La Gazzetta dello Sport

Come si batte il City? C’è chi ci è già riuscito

La vittorie di Tottenham, Brentford e United indicano le strade da seguire. Con qualche rischio

- di Alex Frosio

In altri tempi ce la saremmo cavata facilmente: i difensori centrali sono lenti, basta attaccarli in velocità, come si diceva una volta delle squadre inglesi. Con il Manchester City, la squadra tatticamen­te più evoluta del pianeta e forse di sempre, è un po’ più complicato di così (e i difensori sono molto veloci...). Però nessuno è imbattibil­e, anche se le sconfitte stagionali del Pep-Team sono state davvero poche: 7 in 60 partite. Esclusa l’ultima con il Brentford - con la Premier già in tasca - l’ultimo ko vero risale a inizio febbraio, contro il Tottenham di Antonio Conte. Prima, con Brentford e United all’andata. Con l’asterisco: sono arrivate tutte prima dell’ultima invenzione di Guardiola, cioè Stones difensore/mediano. Più chili, più centimetri, più esperienza. Con questa soluzione, il City ha praticamen­te cominciato a dare almeno 3 gol più o meno a tutti, compresi Bayern e Real Madrid.
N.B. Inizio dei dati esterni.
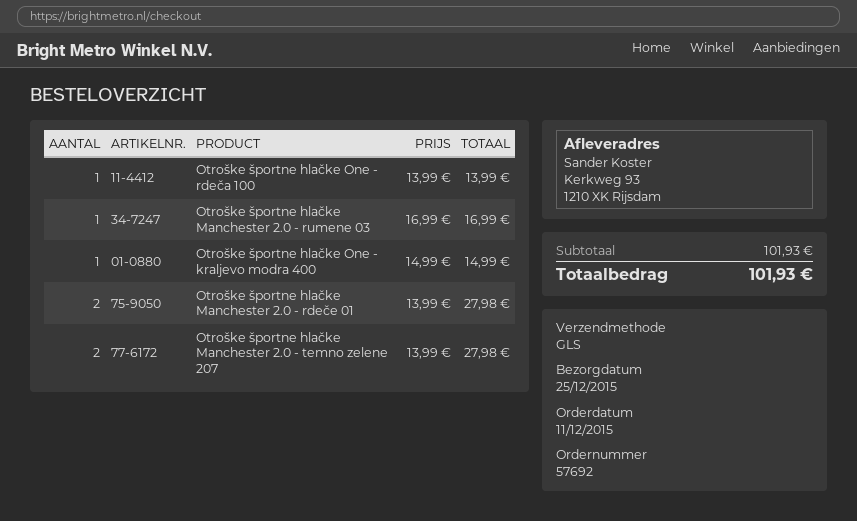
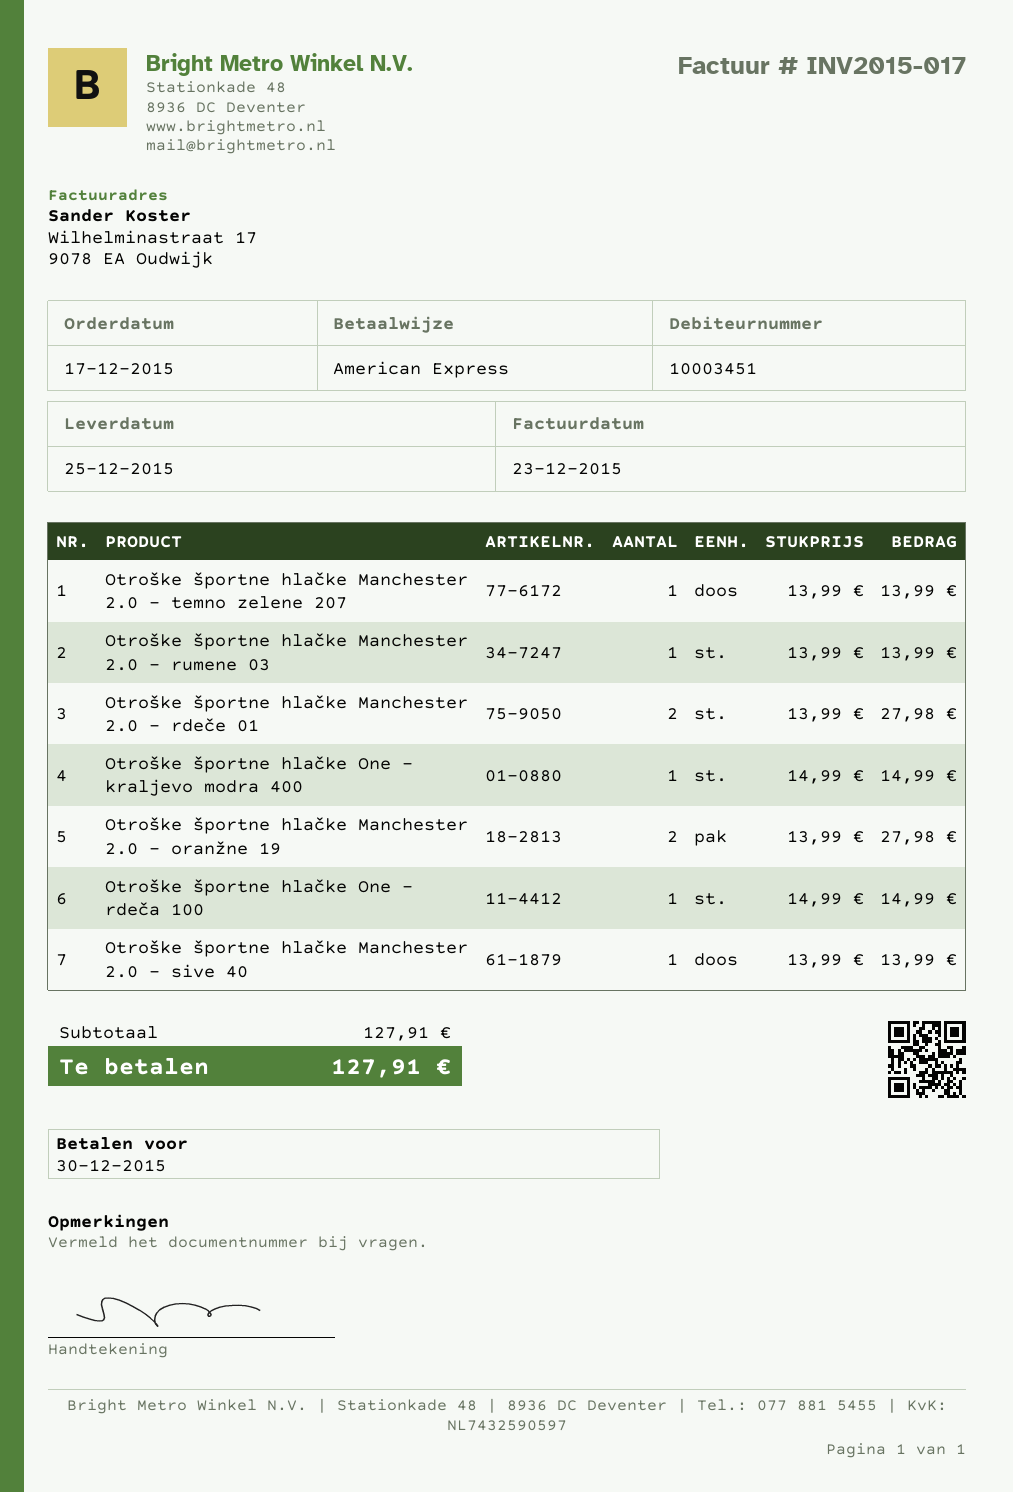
order date: 2015-12-11 -> 2015-12-17
Otroške športne hlačke One - rdeča 100: 1 x 13.99 = 13.99 -> 1 x 14.99 = 14.99
Otroške športne hlačke Manchester 2.0 - rumene 03: 1 x 16.99 = 16.99 -> 1 x 13.99 = 13.99
Otroške športne hlačke Manchester 2.0 - temno zelene 207: 2 x 13.99 = 27.98 -> 1 x 13.99 = 13.99
Otroške športne hlačke Manchester 2.0 - oranžne 19: none -> 2 x 13.99 = 27.98
Otroške športne hlačke Manchester 2.0 - sive 40: none -> 1 x 13.99 = 13.99
subtotal: 101.93 -> 127.91
total: 101.93 -> 127.91

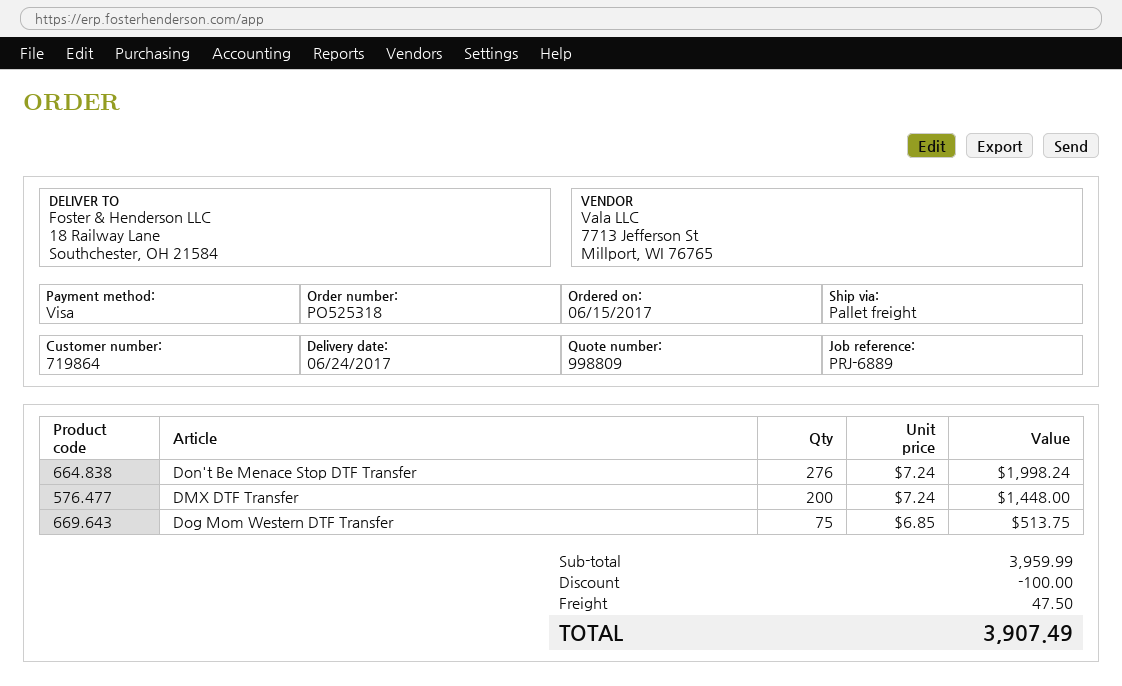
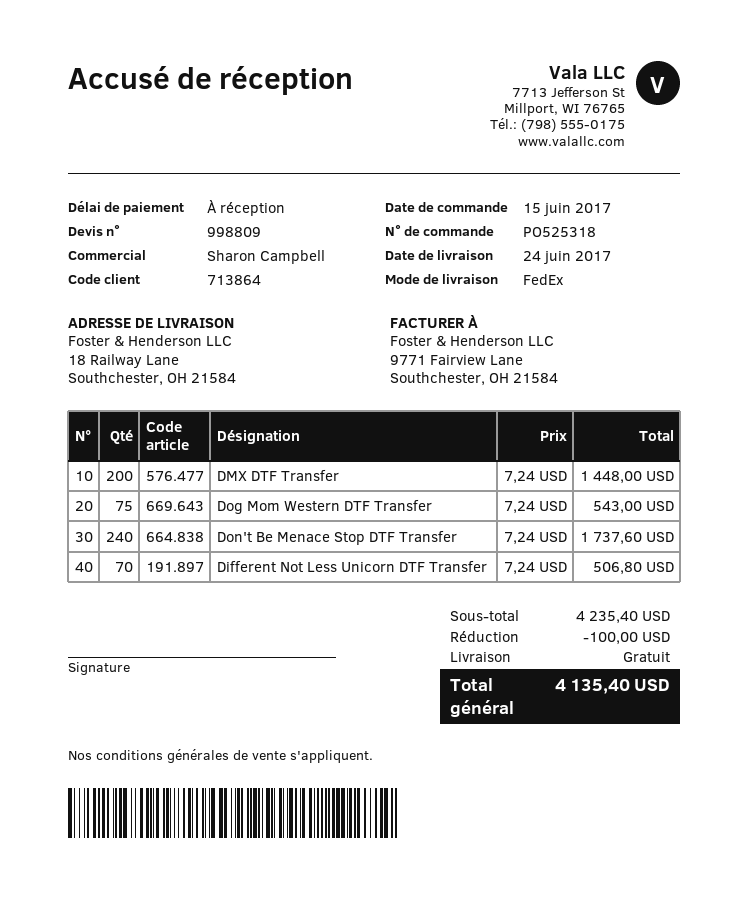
customer number: 719864 -> 713864
shipping method: pallet freight -> FedEx
Don't Be Menace Stop DTF Transfer: 276 x 7.24 = 1998.24 -> 240 x 7.24 = 1737.60
Dog Mom Western DTF Transfer: 75 x 6.85 = 513.75 -> 75 x 7.24 = 543.00
Different Not Less Unicorn DTF Transfer: none -> 70 x 7.24 = 506.80
subtotal: 3959.99 -> 4235.40
shipping: 47.50 -> 0.00
total: 3907.49 -> 4135.40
Pressing Il Tottenham, dunque. Conte ha difeso con il 5-4-1: i due quinti molto bassi, le ali in ripiegamen­to all’altezza dei due mediani per una linea molto stretta per ostruire le ricezioni sulla trequarti. Il baricentro però non è stato da catenaccio: se si abbassa troppo, le punte esterne raddoppian­o sulle ali di Pep (servirà l’aiuto di Lautaro, con Conte lo faceva). Gli Spurs però non avevano rinunciato alla pressione alta: così è arrivato il gol di Kane dopo uno scippo a Lewis in costruzion­e bassa (ma lì adesso c’è Stones). Anche due settimane prima Kulusevski aveva segnato approfitta­ndo di un errore analogo. Lì, il Tottenham era andato sullo 0-2, poi ribaltato sul 4-2. Perché non sempre la strategia funziona: pressare alto significa esporsi al rischio di far saltare la prima linea, e in quel caso il City va in porta soprattutt­o sull’asse De Bruyne-Haaland. Per evitarlo, Conte aveva ordinato il fallo sistematic­o. Altra cosa che dà fastidio: le corse palla al piede che spezzano le linee: il City fa più fatica a ricorrere al fallo.

Ripartenze In modo analogo era riuscito il blitz del Brentford all’Etihad. 3-5-2 come quello di Inzaghi, blocco basso, sponde aeree di Toney per l’inseriment­o della mezzala (Dzeko per Barella o Mkhitaryan...) e azioni partite da lontanissi­mo (ci ha provato anche il Crystal Palace, ma ribaltato da 0-2 a 4-2). Sono armi che l’Inter conosce: in Champions i nerazzurri hanno il secondo maggior numero di tiri arrivati in contropied­e (12), dietro solo al Milan (13). Occhio però: abbassarsi troppo significa esporsi a Haaland, che ama appostarsi sul secondo palo, e ai tiri da lontano. Il pericolo è Rodri: sembra un lentone che si limita a dirigere il traffico in mezzo, poi si alza improvvisa­mente e spunta al limite dell’area per il tiro in porta. Se però l’equilibrio regge, il City si sbilancia anche con entrambi i terzini. E lì c’è spazio per colpire alle spalle, come ha fatto il Manchester United in campionato.